3名もの方が亡くなっているのである。それなのに「道義的責任はない」とし、原因は「亡くなった方に聞いてみなければ亡くなった理由はわからない」と言ってのける。自分の言動やしてきた事への反省は皆無である。
数々のパワーハラスメントが言われている。内部通報の内容を被疑者である自分が「誹謗中傷文書である」と決めつけ、徹底的に本人を探し出し、強制捜査をし、局長のパソコンを没収し中身を詳細にみて関係のない私的内容をばらすと脅迫し、短期間の内に懲戒処分をしてしまった。取りまきの「牛タンクラブ」もひどい。知事の指示でひどいことをしてきた。人権感覚が全くなく、「おれは知事様だぞ〜」と威張る。
兵庫県は今違法状態にあると専門家は指摘する。すべてこの知事のせいである。
この人の表情を見るとパーソナリティー障害ではないかと臨床医としての自分は感じるのである。
パーソナリティー障害はいろいろ種類があるとのことだが、この人は自己愛性パーソナリティー障害ではないかと思う。

妄想性パーソナリティー障害とは?

もうひとつのパーソナリティー障害、妄想性パーソナリティー障害を身近に感じることがあってショックを抱いた。

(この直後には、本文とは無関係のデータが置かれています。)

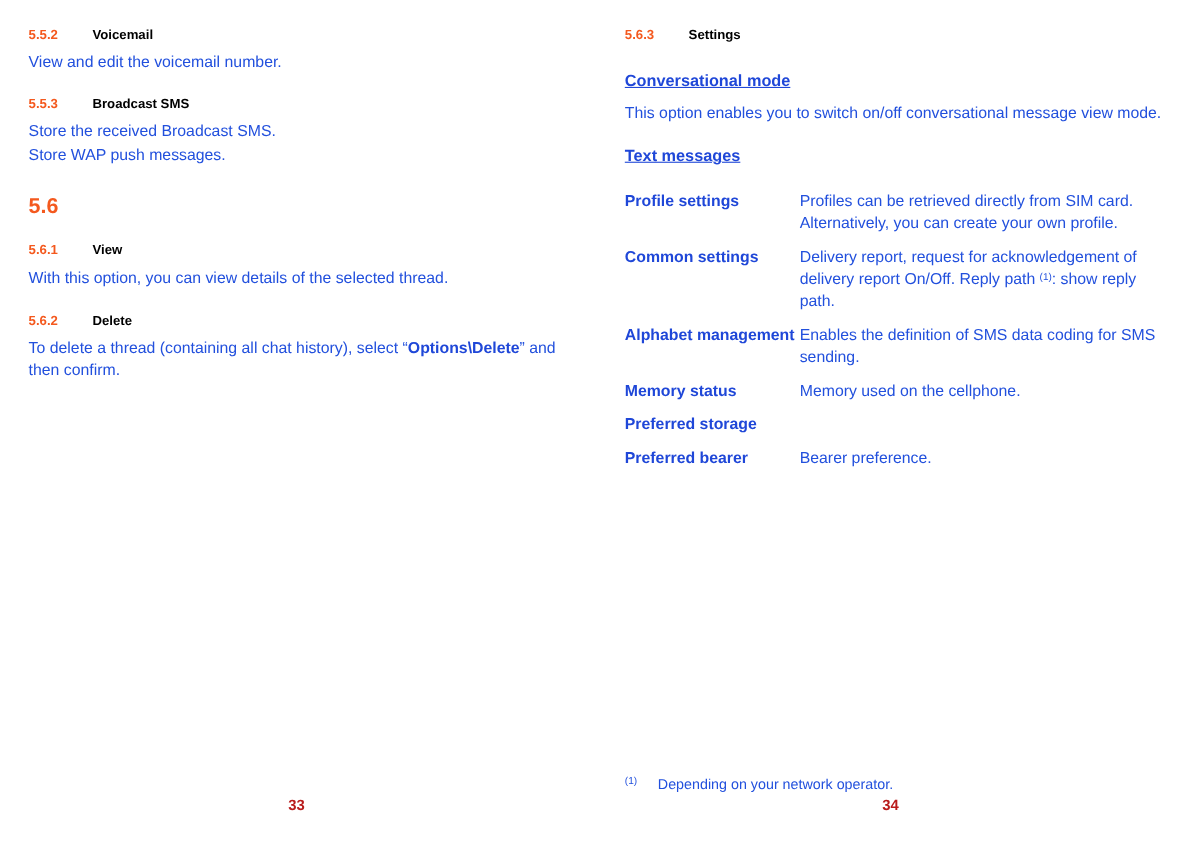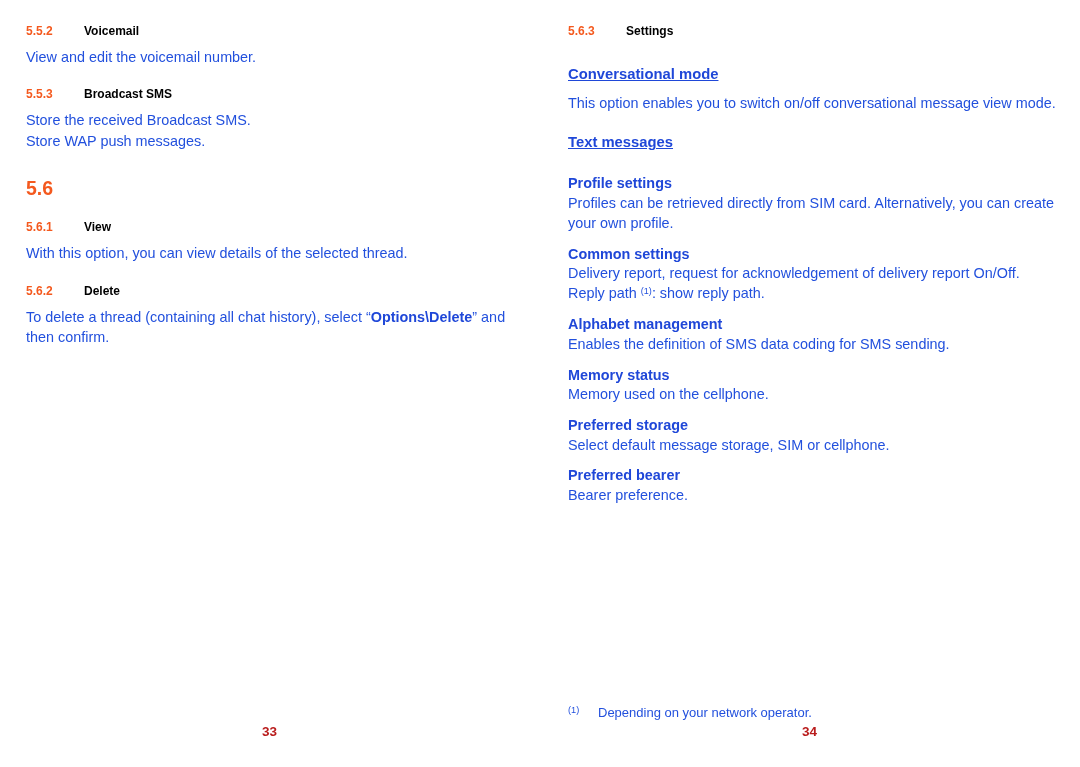--- a/index.html
+++ b/index.html
@@ -74,21 +74,20 @@
     display: inline-block;
   }
   .subhead.tight { margin-top: 19px; }
 
   
   .deflist { margin-top: 13px; }
   .defrow {
     display: flex;
     align-items: flex-start;
     margin-bottom: 11px;
-    flex-direction: column;
   }
   .defterm {
     flex: none;
     width: 159px;
     font-size: 14.4px;
     font-weight: bold;
     color: #1f47d8;
     line-height: 1.36;
     padding-right: 4px;
     box-sizing: border-box;
@@ -202,21 +201,20 @@
         <div class="defdesc">Enables the definition of SMS data coding for SMS sending.</div>
       </div>
 
       <div class="defrow">
         <div class="defterm">Memory status</div>
         <div class="defdesc">Memory used on the cellphone.</div>
       </div>
 
       <div class="defrow">
         <div class="defterm">Preferred storage</div>
-        <div class="defdesc">Select default message storage, SIM or cellphone.</div>
       </div>
 
       <div class="defrow">
         <div class="defterm">Preferred bearer</div>
         <div class="defdesc">Bearer preference.</div>
       </div>
 
     </div>
 
     <div class="footnote">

しかし、振り返ると長い経過があるように思えてくる。
全ての疑問がほどけていくとともに、いたたまれない気持ちになる。
この疾患の基本的内容は、『人を信じることができないということ。人を信頼できないということ。』なのである。なんという非人間的な事なのだろうと思う。人を信頼できず、常に猜疑心をもってしまい。常に警戒心を怠らない。なんという悲しい病気だろうか!
いきなり病気になるのではないと思う。徐々に徐々に、じわじわと何年もかかって進行していく。最終的には妄想が出てくる。こういう人は頭脳明晰で行動力もあり、組織のトップになってしまうことも多い。
そういう組織は上手く回る筈がない。第一、組織は人の集まりであり、人と人の信頼関係が無ければ、人を大事にしなければ、うまくいく筈がない。人を大事にしない集団は滅んでしまうのである。
武田信玄の言葉、「人は城、人は石垣、人は堀、情けは味方、仇は敵なり」を理念としてモチベーションを高めることなどできよう筈がないのである。業務も経営も上手くいかなくなるのは必至である。